Alright, technically both ways are correct, and this is something of a
holy war among programmers that might make some people here a bit
ticked [...]

No offense, but one of the easiest ways to mark yourself a member of the unwashed heathen masses is to let on that you think "programming style" is an purely issue of where you put the whitespace. Seriously, don't do this in a job interview. And if the folks conducting the interview do it, run.

Languages have syntax. Programmers and tools have styles. You're expected to know the former, regardless of style and conform to the latter where needed. Real style is about meaning and clarity, not formatting. As long as your whitespace isn't being used (e.g. bad indentation) to deliberately lie to your reader, you're fine. Write code to match what you're modifying, and deal with what came before without whining.

Tirian
2009-10-29, 11:01 PM
And seriously, while I appreciate the "save the trees" mentality, I haven't printed out my code on actual paper in a long time.

No, I haven't either. But I used to, and that practical reality contributed to my personal revelation of what is unreadable.
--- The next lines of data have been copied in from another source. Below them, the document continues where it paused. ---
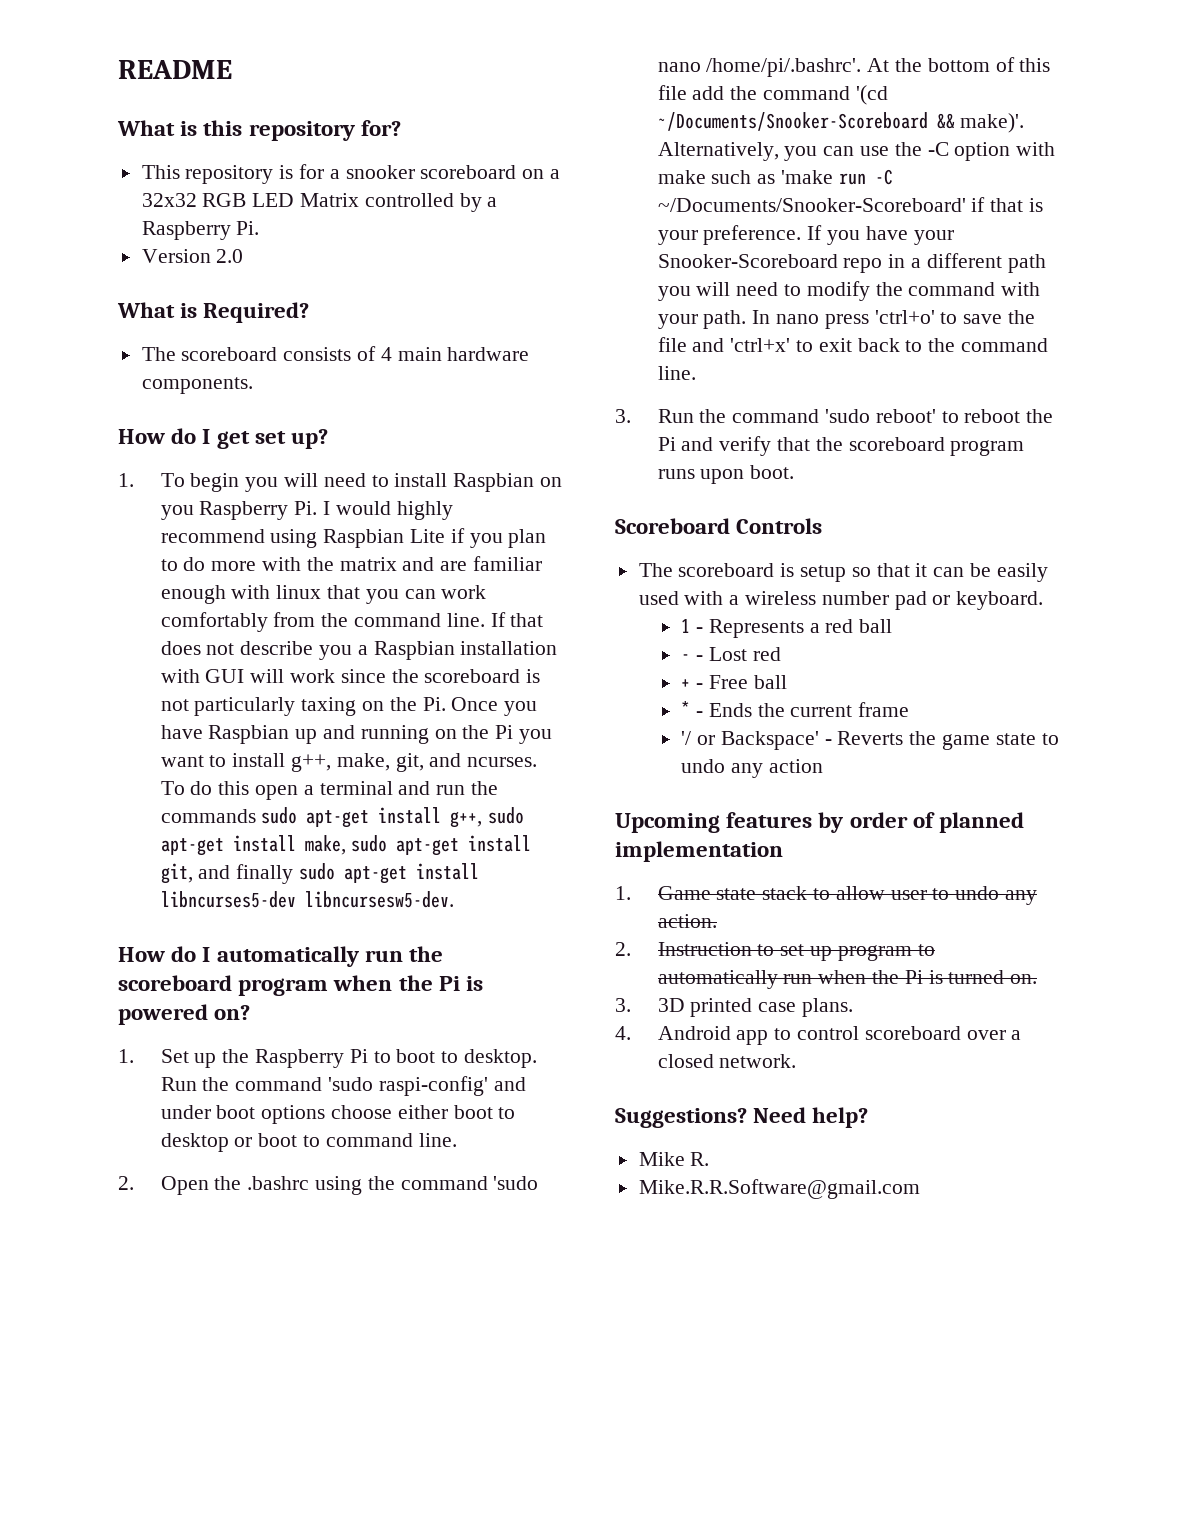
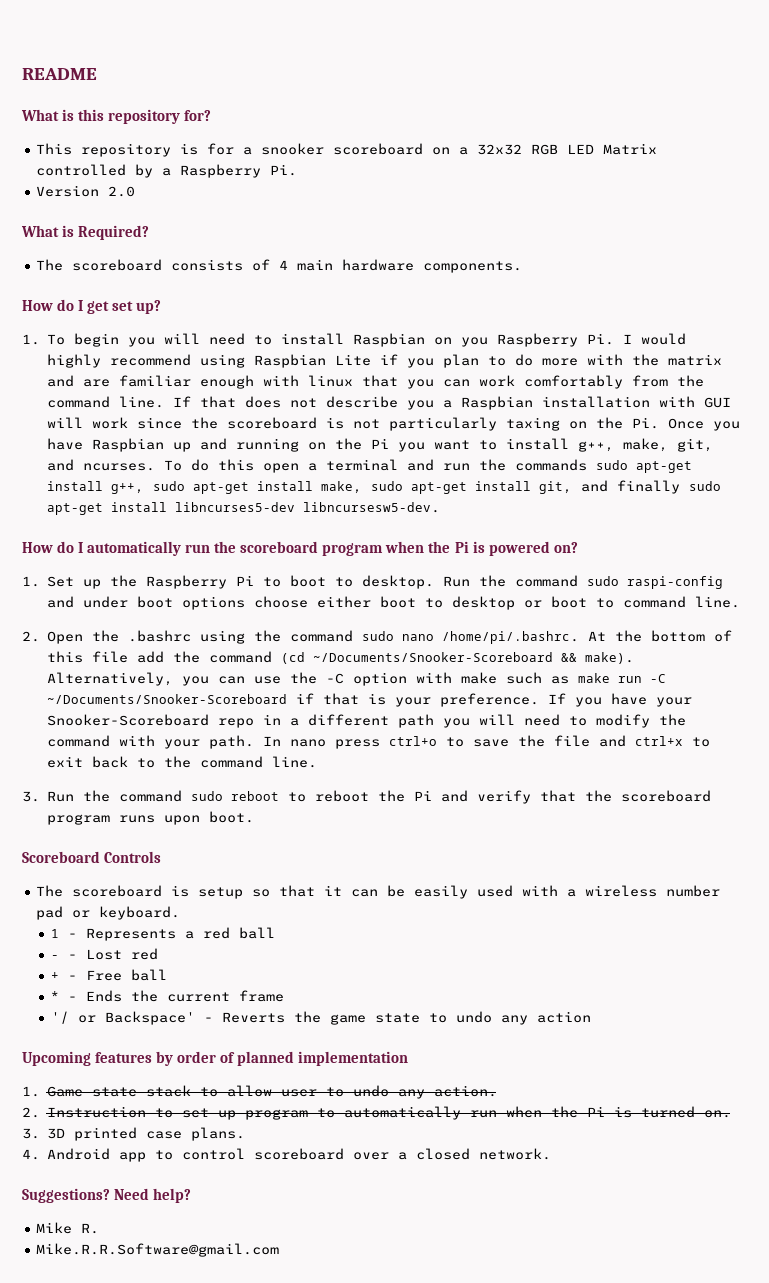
[327,1076,488,1096] 'sudo raspi-config' -> [586,576,723,589] sudo raspi-config
[493,1176,539,1190] [657,58,862,77] 'sudo nano /home/pi/.bashrc'. -> [361,631,579,644] sudo nano /home/pi/.bashrc.
[855,85,888,105] '(cd -> [280,652,305,664] (cd
[960,113,1025,133] make)'. -> [584,652,634,664] make).
[780,170,833,184] 'make -> [577,673,610,683] make
[657,198,966,212] ~/Documents/Snooker-Scoreboard' -> [46,694,287,704] ~/Documents/Snooker-Scoreboard
[874,310,935,324] 'ctrl+o' -> [388,736,437,746] ctrl+o
[730,338,791,352] 'ctrl+x' -> [634,736,683,746] ctrl+x
[824,409,936,423] 'sudo reboot' -> [190,791,279,801] sudo reboot

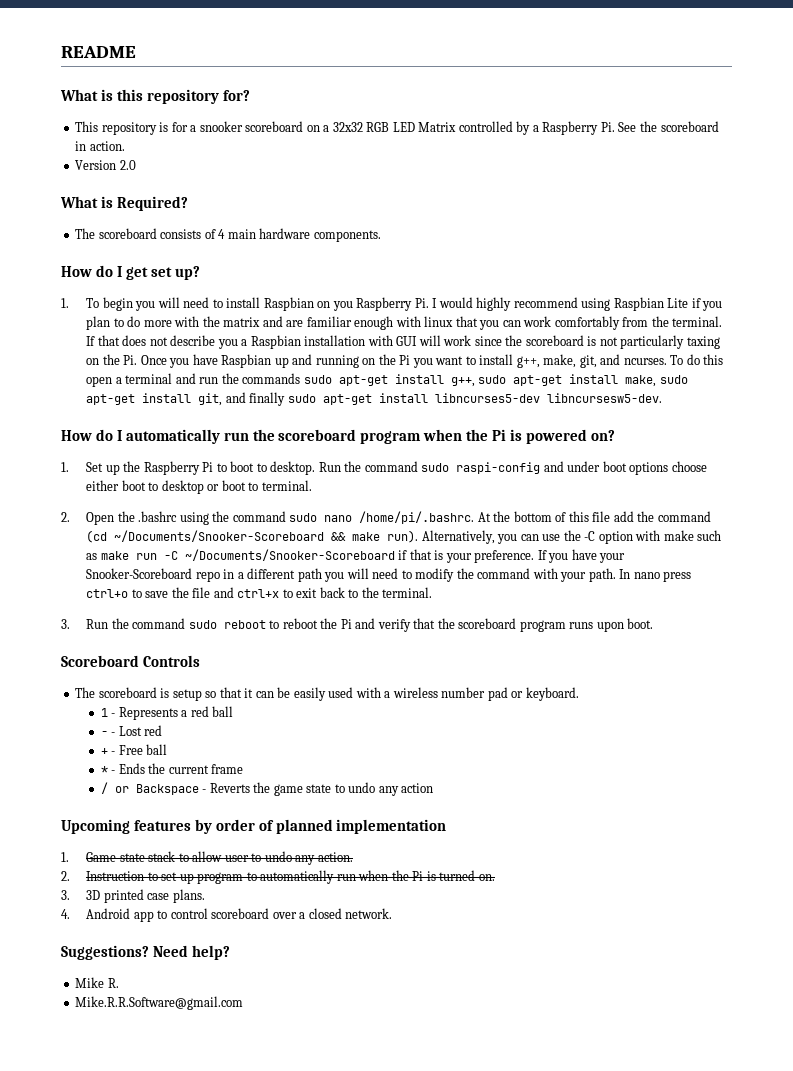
(298, 170) none -> [618,121,719,132] [75,141,125,151] See the scoreboard in action.
[46,396,164,408] command line. -> [672,316,723,327] terminal.
[622,596,740,608] command line. -> [261,480,312,491] terminal.
[584,652,634,664] make). -> [352,530,419,543] make run).
[199,756,317,768] command line. -> [382,587,433,598] terminal.
[50,1011,195,1025] '/ or Backspace' -> [100,782,199,795] / or Backspace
I'm not going to say that it's right or wrong, but it's no more right or wrong than the opinions that anyone else formed in good faith.

I will say that I still follow the rule that a subroutine (minus the leading comments) should fit on "a screen" (both by length and width) when possible, with the understanding that I might not know the viewing habits of the next person to view my code. Based on that, whitespace is like comments; too little is bad but too much isn't much better. More relevantly, it leads me to think about chunking out a new subroutine if I'm doing something intense inside three levels of indentation. I won't say "always do that", but if what you're doing in there can be described in two or three words, then that's often a good name for a subroutine even if it is only called once.

Finally, I didn't mean my words as a personal attack against you. When I said that people who elevate whitespace debates to Holy Wars should get over themselves, I was pretty certain that your intensity was farcical. Still, I will echo what BugFix just said well; a quick route to being unprofessional (in the form of not being hired onto a team) is giving the impression that you can only write code "your way" and you can't read anyone's code that doesn't conform to your standards. Find your own standard but be prepared to work with other good-faith standards and you will have a valuable programming skill indeed.

Jade_Tarem
2009-10-29, 11:34 PM
This is getting a bit ridiculous. :smallannoyed:


No offense, but one of the easiest ways to mark yourself a member of the unwashed heathen masses is to let on that you think "programming style" is an purely issue of where you put the whitespace.

Yes, because that's exactly what I posted. Really. I can look back and see my post right now, the part where I said "Programming style is all about where you put the whitespace! There's nothing more important in the whole world."

Oh wait, no I can't, because I never said anything like that. I made a crack about a preference for where curly braces go when indicating where compound statements begin and end. I indicated at the time that a bunch of other people thought differently, and also indicated (unsuccessfully, it seems) that taking it too seriously was probably a bad idea, using terms such as the One True Way and the Dark Side, which we all know are phrases I drop at job interviews whenever possible.

Sweet bit-flipping zombies! It was a cheap joke I inserted into a list of general advice, for the benefit of other programmers to grin at. Next you'll be telling me that the drinking song I submitted is bogus because it doesn't really match the syllable counts in 99 Bottles of Beer on the Wall.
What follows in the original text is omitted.